→ **Work request**: Where a line of the data below has the string "lipo", copy that line.

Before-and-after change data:

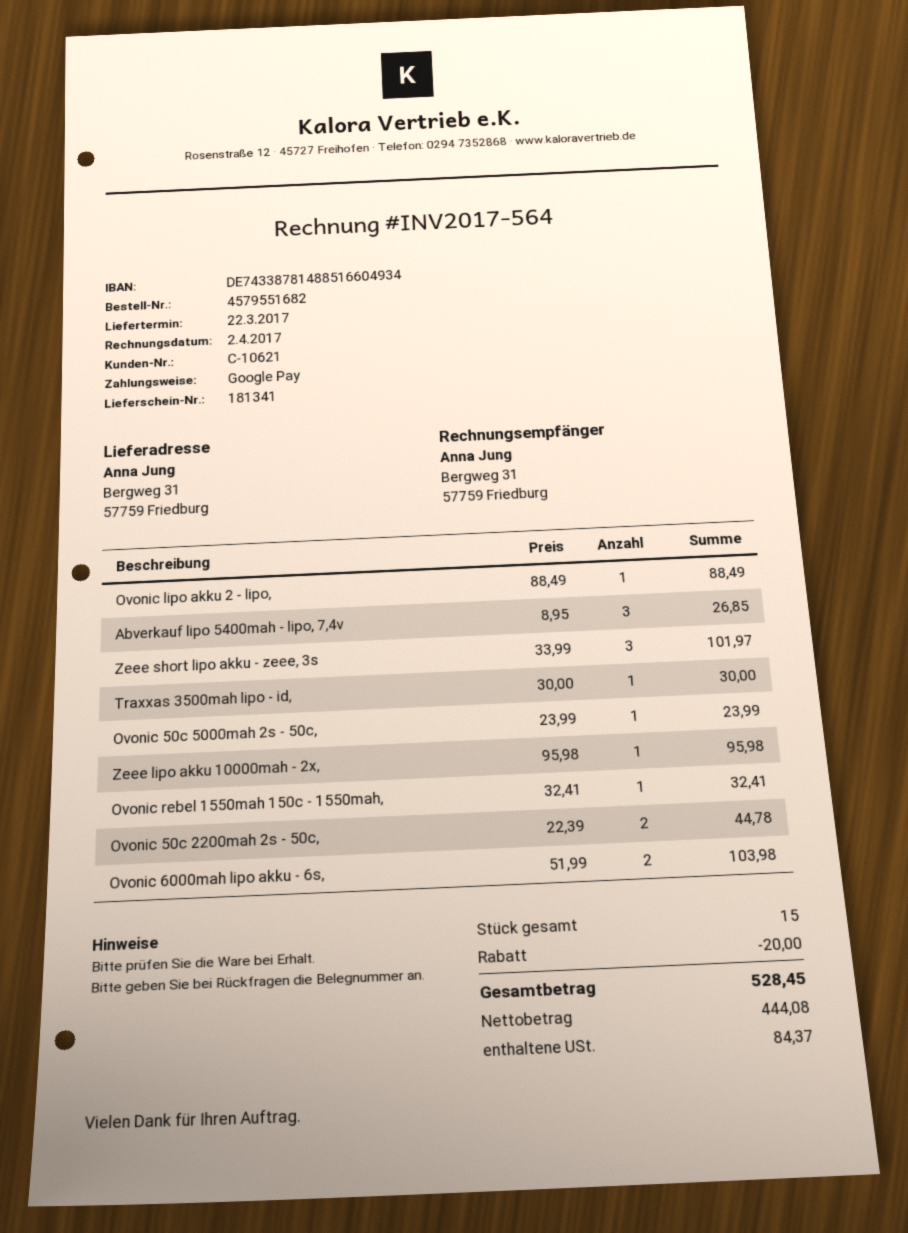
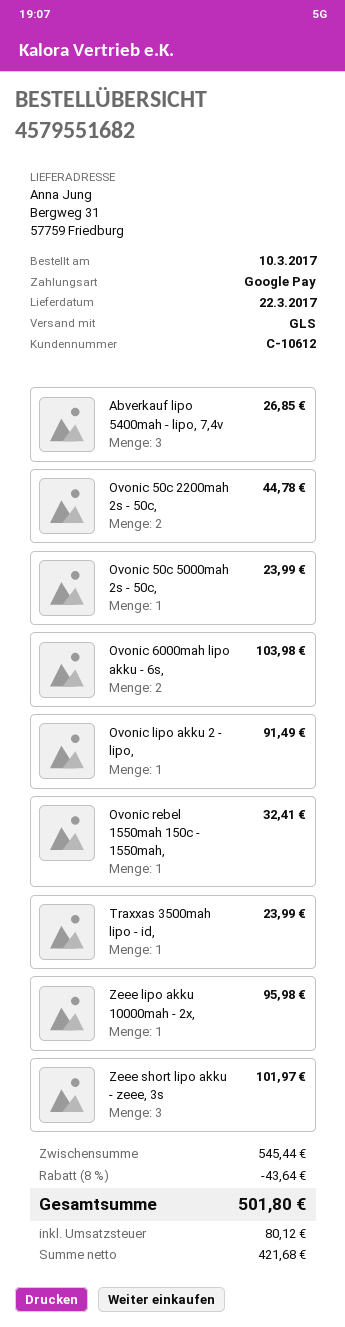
customer number: C-10621 -> C-10612
Ovonic lipo akku 2 - lipo,: 1 for 88.49 -> 1 for 91.49
Traxxas 3500mah lipo - id,: 1 for 30.00 -> 1 for 23.99
discount: 20.00 -> 43.64
net: 444.08 -> 421.68
tax: 84.37 -> 80.12
total: 528.45 -> 501.80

→ **Answer to the problem**:
Ovonic lipo akku 2 - lipo,: 1 for 88.49 -> 1 for 91.49
Traxxas 3500mah lipo - id,: 1 for 30.00 -> 1 for 23.99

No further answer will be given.